El tránsito aéreo de Barajas es incesante. Es 20 de agosto de 2008 y miles de viajeros comienzan las vacaciones o regresan, pero uno de los vuelos del día, el JK5022 de Spanair, nunca llegará a su destino, en Las Palmas. El avión se sale de la pista 36 de despegue a las 14.25 horas, se incendia y deja 154 muertos.

Los últimos informes provisionales de la investigación oficial apuntan a que el MD-82 siniestrado apenas se elevó 12 metros, descendió bruscamente e impactó sobre el terreno con el cono de cola y, casi simultáneamente, con la punta del ala derecha y los capós del motor del mismo lado.

El aparato se desplazó a lo largo de 448 metros, saltó un terraplén y continuó por un suelo irregular que desciende sobre el arroyo de la Vega, donde originó un incendio que quemó también cerca de doce hectáreas de terreno y causó una humareda que dificultó los primeros trabajos de extinción y rescate.

Debido a los botes, la aeronave perdió completamente la integridad estructural y sus restos quedaron muy dañados por el fuego y fragmentados.

La investigación mantiene que no se registró ninguna alarma de configuración errónea en las operaciones de despegue previas al accidente, a pesar de que el aparato llevaba los "flaps" de las alas replegados, cuando deberían estar abiertos en cierto grado.

El despegue, previsto inicialmente a las 13.00 horas, fue suspendido en un primer momento al detectar los pilotos un calentamiento excesivo de la sonda de temperatura del aparato, problema que fue "aislado" por los técnicos.

En el accidente aéreo más grave de España de las dos últimas décadas murieron 148 (19 de ellos niños) de los 164 pasajeros, la mitad residentes en Canarias, y 6 de los 9 tripulantes, mientras que 19 personas resultaron heridas.

La que entonces era ministra de Fomento, Magdalena Álvarez, aseguró el 29 de agosto en el Congreso que el plan de emergencias se activó a la misma hora de la catástrofe y que las primeras dotaciones de bomberos del aeropuerto tardaron tres minutos en llegar al lugar del siniestro.

La torre de control avisó al servicio de extinción de incendios al ver el humo del accidente, a las 14.25 horas.

Barajas se cerró para los despegues y el número de operaciones se redujo a la mitad en las primeras horas, lo que originó la cancelación de algunos vuelos y el retraso de otros; centenares de clientes renunciaron a volar ese día con Spanair.

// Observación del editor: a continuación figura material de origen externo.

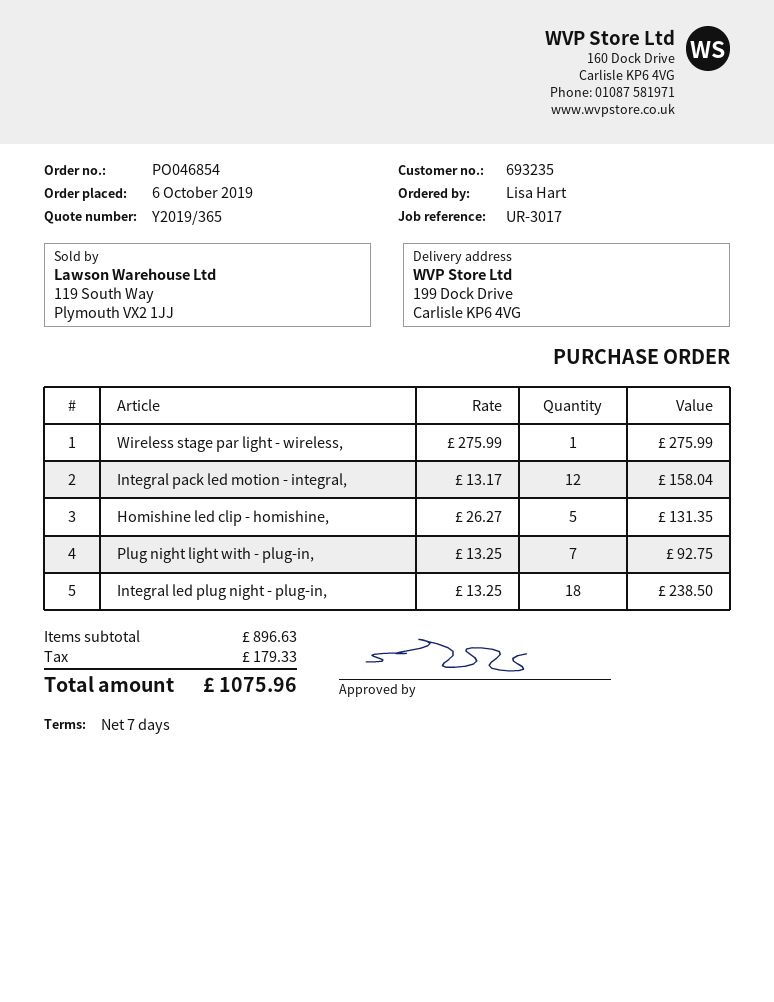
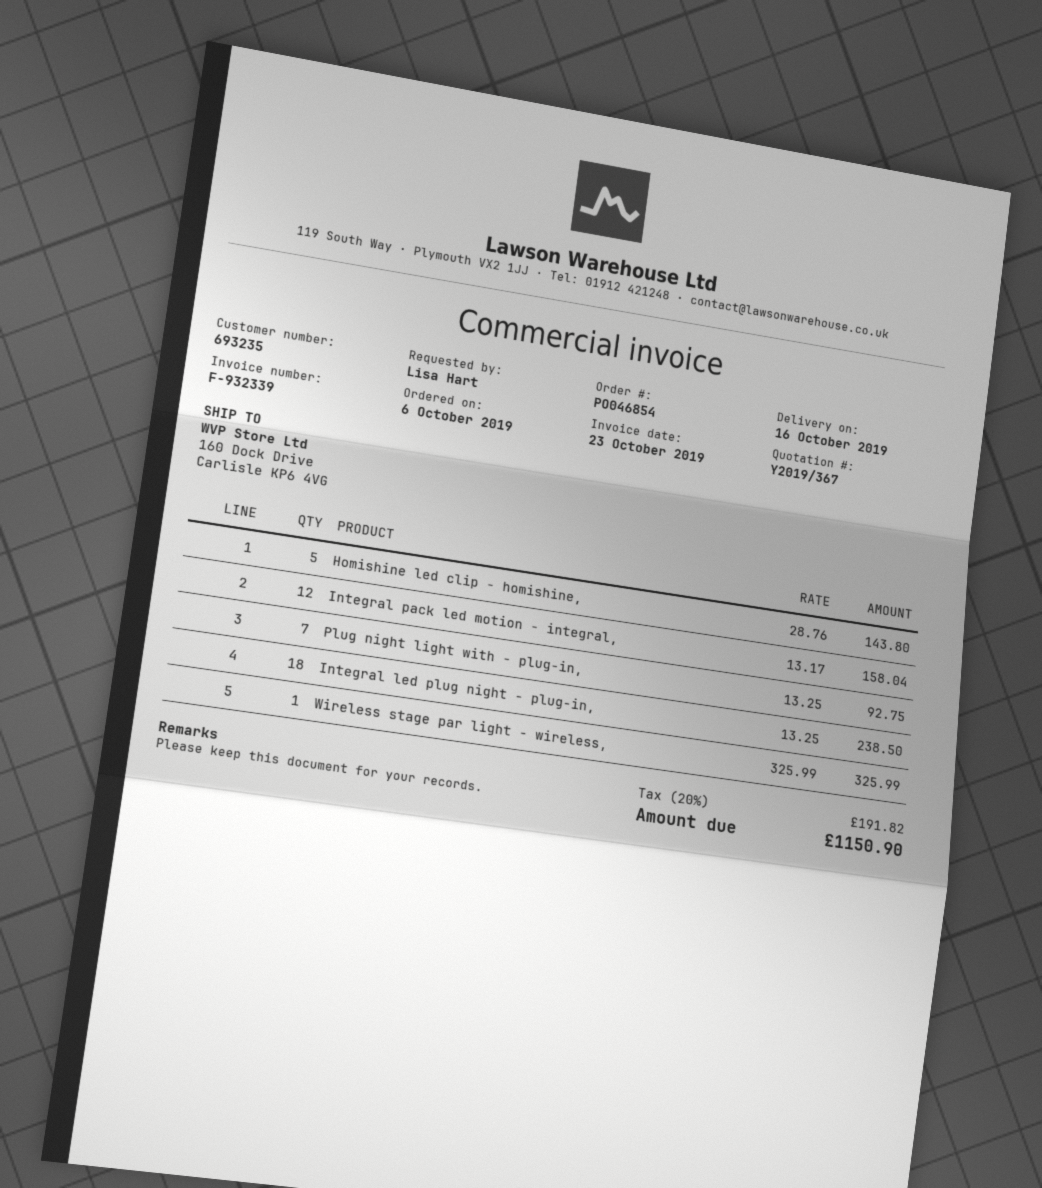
quote number: Y2019/365 -> Y2019/367
ship to: 199 Dock Drive, Carlisle KP6 4VG -> 160 Dock Drive, Carlisle KP6 4VG
Wireless stage par light - wireless,: 1 x 275.99 = 275.99 -> 1 x 325.99 = 325.99
Homishine led clip - homishine,: 5 x 26.27 = 131.35 -> 5 x 28.76 = 143.80
tax: 179.33 -> 191.82
total: 1075.96 -> 1150.90

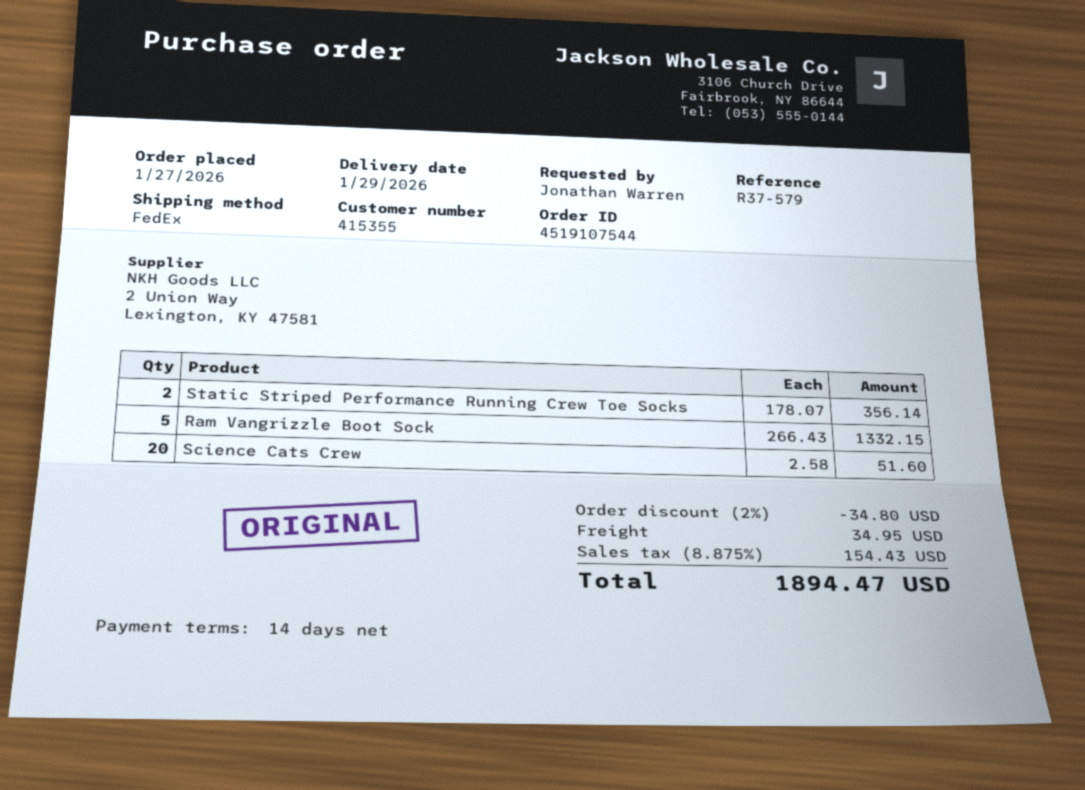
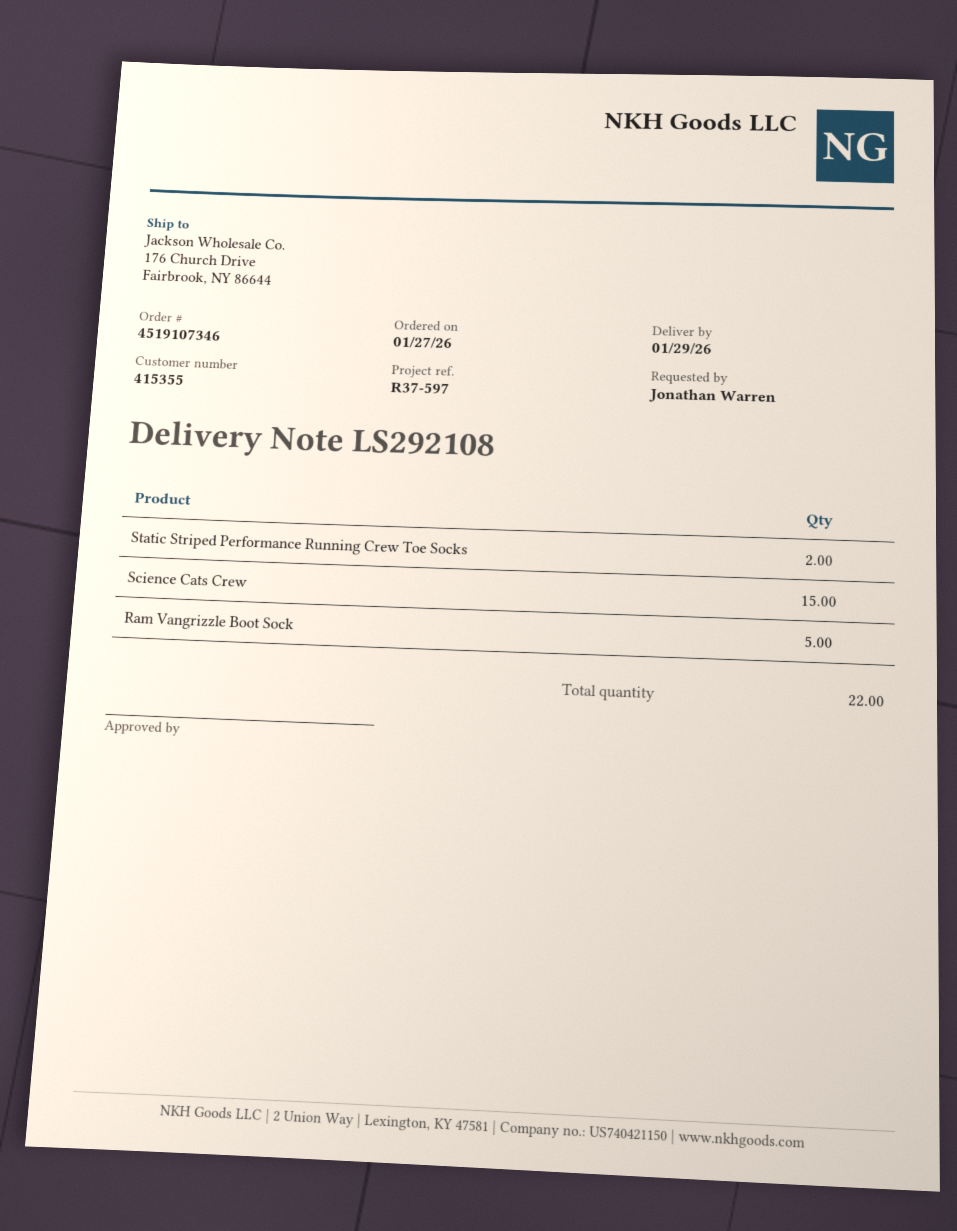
order number: 4519107544 -> 4519107346
reference: R37-579 -> R37-597
Science Cats Crew: 20 -> 15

En un primer momento fueron rescatados 20 supervivientes, tres de ellos niños, trasladados a hospitales, pero al final de la tarde se confirmaba que eran al menos 153 los muertos, la mayoría carbonizados.

Spanair no facilitó la lista del pasaje hasta última hora de la noche, sin precisar quiénes habían perecido y quiénes se habían salvado.

La recuperación de restos prosiguió toda la noche y la identificación tardó nueve días en completarse debido al estado de los cuerpos; en la mayoría de los casos tuvo que recurrirse a las huellas dactilares o pruebas de ADN.

El tanatorio provisional se instaló en IFEMA, donde se agolpaban los parientes para reconocer a los fallecidos, algunos de nacionalidad extranjera, con la débil esperanza de que a ellos nos les hubiera tocado; en muchos casos los fallecidos eran miembros de una misma familia.

Cientos de voluntarios de la propia compañía área, psicólogos y sanitarios del SAMUR, miembros de Protección Civil, cuerpos y fuerzas de seguridad trabajaron en el lugar del accidente, en IFEMA, los hospitales y el hotel Auditorium para atender a víctimas y familiares.

Al día siguiente, varias familias asistieron a la primera entrevista con los responsables de la compañía, pero decidieron abandonar la reunión apenas 15 minutos después de comenzada.

"No nos decían nada", argumentó entonces Yurena Hernández, quien se mostró "indignada" por el trato que recibió su familia por parte de la compañía.

Yurena perdió a dos hermanas y un sobrino en el accidente.